4º) A mudança radical na atuação dos órgãos de controle do Estado, que passaram a agir de forma integrada e articulada, com maior eficácia no trabalho de cada um: CGU, PF, Ministério Público da União, Tribunal de Contas da União, Coaf e Receita Federal, entre outros.

5º) A criação do Sistema de Correição da Administração Federal, com uma Corregedoria Setorial em cada ministério e a Corregedoria-Geral na CGU. As corregedorias são responsáveis pela condução e acompanhamento dos processos disciplinares, que visam à responsabilização de agentes públicos federais que cometeram irregularidades.

É claro que as instituições não se transformam nem se purificam da noite para o dia. Isso não se faz por um ato. Trata-se, antes, de um processo. A transformação está em marcha. Ironicamente, o atual governo vem pagando um alto preço político por essa decisão, o que era previsível e teria de ser assumido. Algum dia teria de ser iniciado o trabalho de limpeza e depuração das instituições.

Por outro lado, é bastante ilustrativo observar que a grande maioria dos esquemas de corrupção descobertos pela CGU e pela PF nos últimos anos tem origem em período anterior a este governo. São exemplos: as Sanguessugas, os Vampiros, os Gafanhotos, o "Propinoduto" da Receita, o Gabiru, a Confraria, a Navalha e o chamado Valerioduto. Quase tudo o que agora exala de podre, e vem sendo finalmente apurado e combatido, estava acumulado e abafado havia muito tempo.

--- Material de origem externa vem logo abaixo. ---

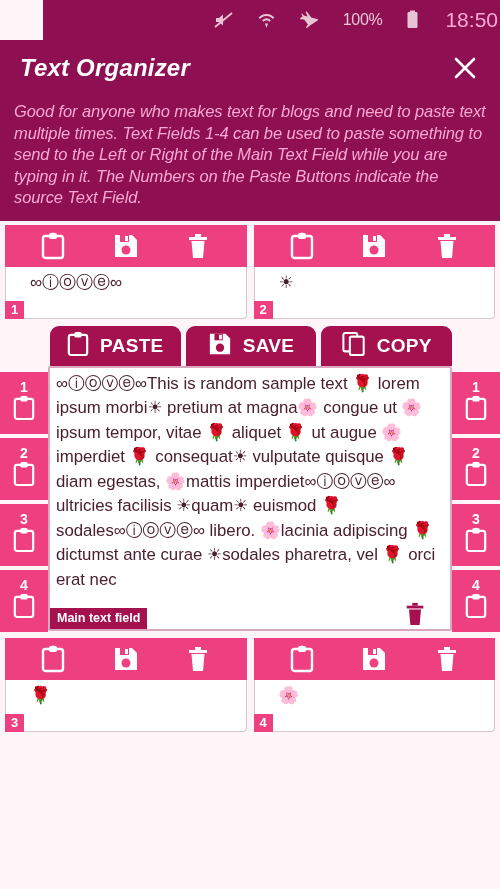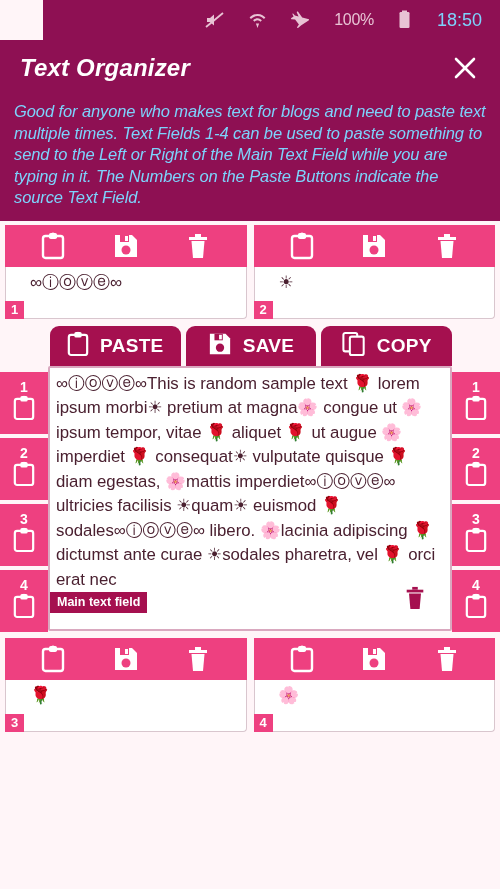--- a/index.html
+++ b/index.html
@@ -23,7 +23,7 @@
     display: flex;
     align-items: center;
     justify-content: flex-end;
-    padding-right: 18px;
+    padding-right: 2px;
     gap: 24px;
     margin-left: 43px;
   }

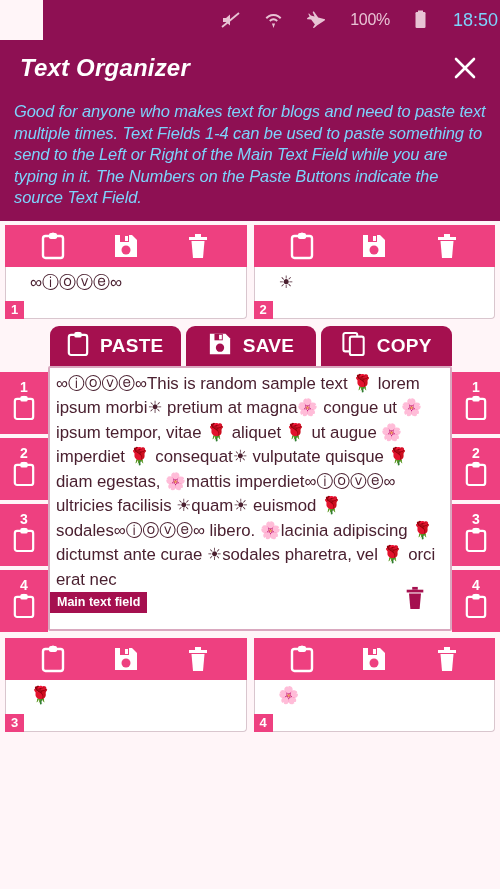--- a/index.html
+++ b/index.html
@@ -40,8 +40,8 @@
     letter-spacing: -0.3px;
   }
   .status-time {
-    color: #7dd3fc;
-    font-size: 18px;
+    color: #f9a8d4;
+    font-size: 21px;
     letter-spacing: 0px;
     margin-left: 2px;
   }

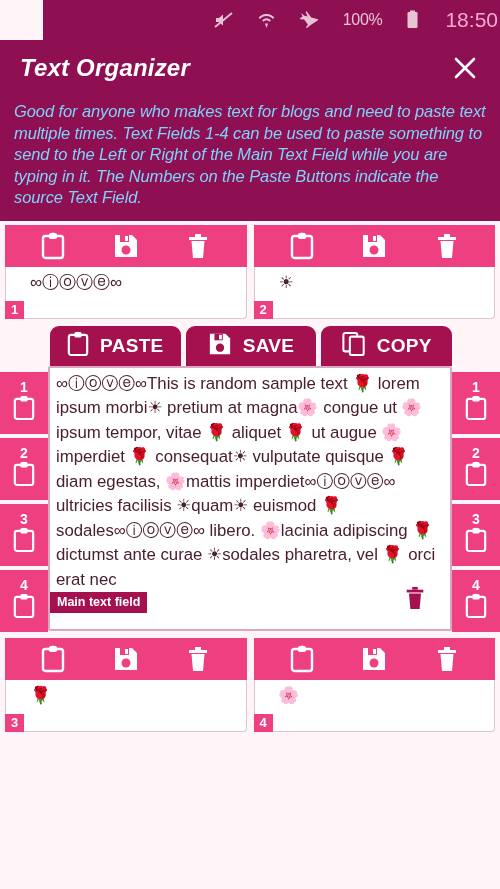--- a/index.html
+++ b/index.html
@@ -74,7 +74,7 @@
   
   .description {
     background: #8e1053;
-    color: #7dd3fc;
+    color: #f9a8d4;
     font-style: italic;
     font-size: 16.5px;
     line-height: 21.5px;

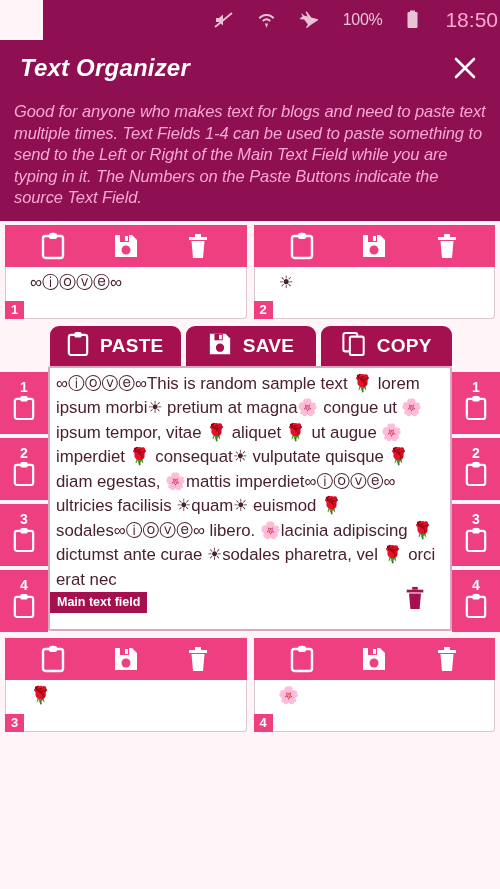--- a/index.html
+++ b/index.html
@@ -216,7 +216,7 @@
     position: absolute;
     left: 0;
     right: 0;
-    bottom: 16px;
+    bottom: 0;
     height: 26px;
     text-decoration: underline;
   }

É importante recordar ainda os escândalos ocorridos em governos anteriores, que nunca tiveram solução ou desfecho satisfatório. Apesar do pouco que se divulgava na época, é possível lembrar de pelo menos alguns dos megaescândalos hoje esquecidos, com prejuízos muitas vezes maiores que os mais recentes: os Anões do Orçamento, o Escândalo dos Precatórios do DNER, a escandalosa compra de votos para a reeleição em 1998, os escândalos do Banestado, da Pasta Rosa, da Sudene, da Sudam, do FAT/Planfor, do Proer e dos Bancos Marka e FonteCindam, para citar apenas alguns.

Neste governo, todos os dirigentes e demais agentes públicos, independentemente do nível de suas funções, envolvidos em denúncias ou em constatações graves de auditoria foram afastados de suas funções. Em 2005, quando surgiu o problema nos Correios, por exemplo, foram afastados imediatamente mais de 50 diretores e assessores. O mesmo ocorreu na Infraero, no IRB, na Casa da Moeda, na Eletronorte, na Eletronuclear, na Embratur, no Banco do Brasil e em Furnas, entre outras instituições.

Além disso, o governo passou a instaurar processo administrativo, na forma da lei, de modo a excluir do serviço público os envolvidos em ilícitos graves. Até 30 de abril deste ano, 2.516 servidores foram expulsos.

Para viabilizar toda essa ação, o governo criou o Sistema de Corregedorias da Administração Federal e lançou um programa de capacitação, que já treinou mais de 7.500 servidores no país inteiro, para processar os acusados. Desse modo, a administração deixou de ficar apenas à espera da punição pela via judicial, que demora muito, e passou a aplicar as sanções que ela própria pode aplicar, contribuindo para a redução da impunidade.